Source records
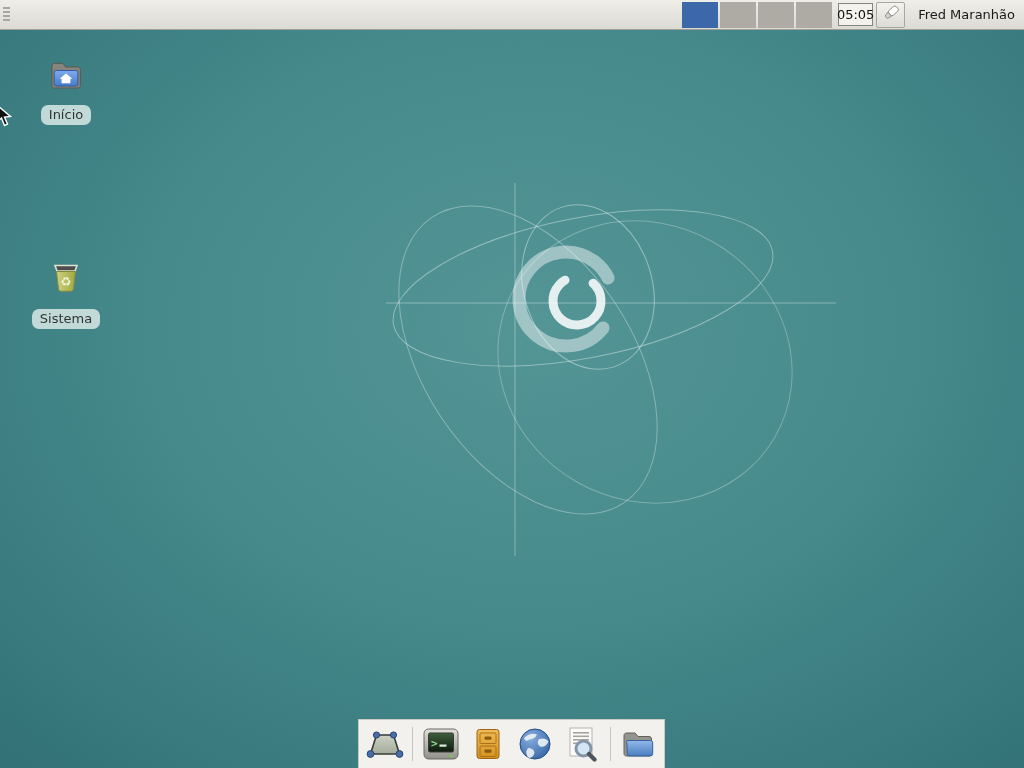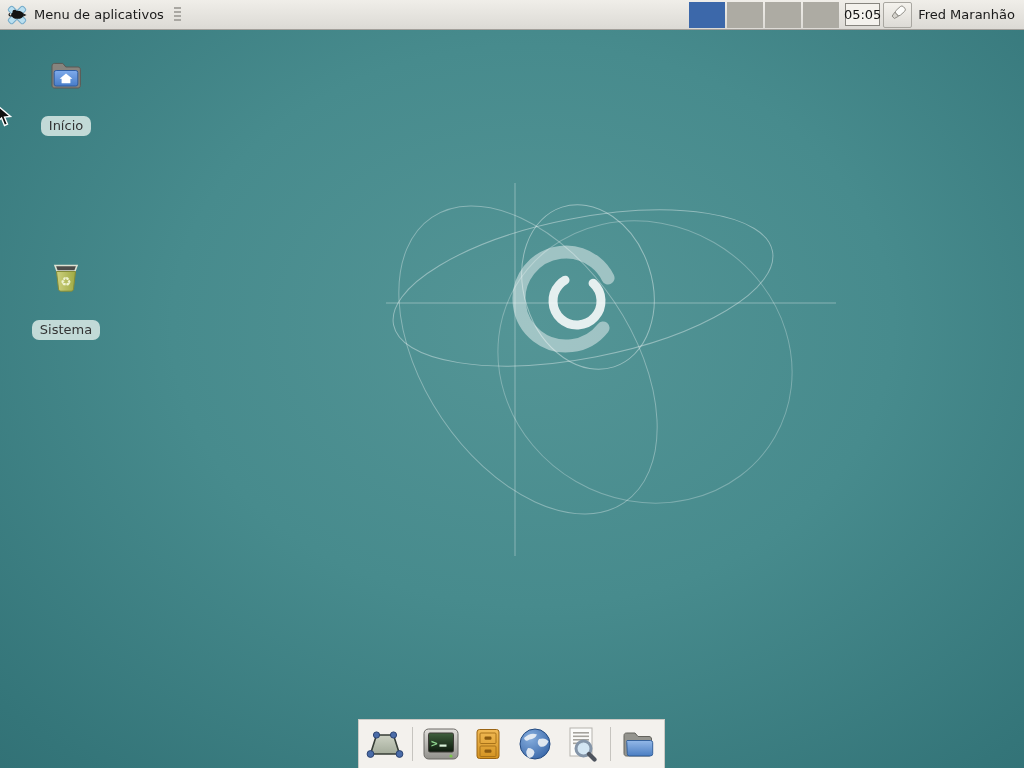--- a/index.html
+++ b/index.html
@@ -20,31 +20,31 @@
   .spacer { flex:1; }
   .pager { display:flex; height:26px; margin-right:3px; }
   .ws { width:36px; height:26px; background:#adaba3; margin-left:2px; }
   .ws.active { background:#3c68aa; }
   .clock { width:35px; height:23px; margin:16px 3px; background:#f4f2ed;
     border:1px solid #87857f; display:flex; align-items:center;
     justify-content:center; font-size:13px; color:#111; }
   .action-btn { width:29px; height:26px; margin-right:6px;
     background:linear-gradient(#f4f2ed,#dddbd6); border:1px solid #a9a7a1;
     border-radius:2px; display:flex; align-items:center; justify-content:center; }
-  .username { margin-right:9px; white-space:nowrap; }
+  .username { margin-right:9px; white-space:nowrap;margin-left:7px; }
 
   
   .desktop { position:absolute; top:30px; left:0; width:1024px; height:738px;
     background:radial-gradient(ellipse 900px 700px at 52% 40%,
       #549596 0%, #478b8d 40%, #347579 80%, #2e6b70 100%); }
   .wallpaper { position:absolute; inset:0; pointer-events:none; }
 
   .desk-icon { position:absolute; width:120px; display:flex;
     flex-direction:column; align-items:center; cursor:default; }
-  .desk-icon .label { margin-top:20px; padding:2px 8px 3px;
+  .desk-icon .label { margin-top:9px; padding:2px 8px 3px;
     background:rgba(208,227,224,0.9); border-radius:7px;
     font-size:13px; color:#333; white-space:nowrap;text-align:right; }
   #icon-home { left:6px; top:28px; }
   #icon-fs   { left:6px; top:130px; }
   #icon-trash{ left:6px; top:230px; }
 
   .cursor { position:absolute; left:-5px; top:74px; }
 
   
   .dock { position:absolute; left:358px; bottom:0; width:307px; height:49px;
@@ -52,37 +52,20 @@
     display:flex; align-items:center; justify-content:center; gap:8px;
     padding:0 6px; }
   .dock-item { width:40px; height:38px; display:flex; align-items:center;
     justify-content:center; }
   .dock-sep { width:1px; height:34px; background:#c6c4bf; }
 </style>
 </head>
 <body>
 
 <div class="panel">
-  <div class="menu-btn">
-    <span>
-      <svg width="22" height="22" viewBox="0 0 22 22">
-        <g fill="#b9dff0" stroke="#74aac9" stroke-width="1">
-          <rect x="0.5" y="8" width="21" height="6" rx="2" transform="rotate(45 11 11)"></rect>
-          <rect x="0.5" y="8" width="21" height="6" rx="2" transform="rotate(-45 11 11)"></rect>
-        </g>
-        <g fill="#141414">
-          <ellipse cx="11.5" cy="10.8" rx="6.3" ry="4"></ellipse>
-          <circle cx="8.6" cy="7.8" r="2.1"></circle>
-          <path d="M17.3 9.5 l3.2 1.4 -3.2 1.6 z"></path>
-          <path d="M6 11.5 C3 13 2.2 10 4 9.4" stroke="#141414" stroke-width="1.1" fill="none"></path>
-        </g>
-      </svg>
-    </span>
-    <span>Menu de aplicativos</span>
-  </div>
   <div class="grip"></div>
 
   <div class="spacer"></div>
 
   <div class="pager">
     <div class="ws active"></div>
     <div class="ws"></div>
     <div class="ws"></div>
     <div class="ws"></div>
   </div>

Aim of the task
Wherever the string "font" appears in the data above, copy the line it sits in.

Written response
     justify-content:center; font-size:13px; color:#111; }
     font-size:13px; color:#333; white-space:nowrap;text-align:right; }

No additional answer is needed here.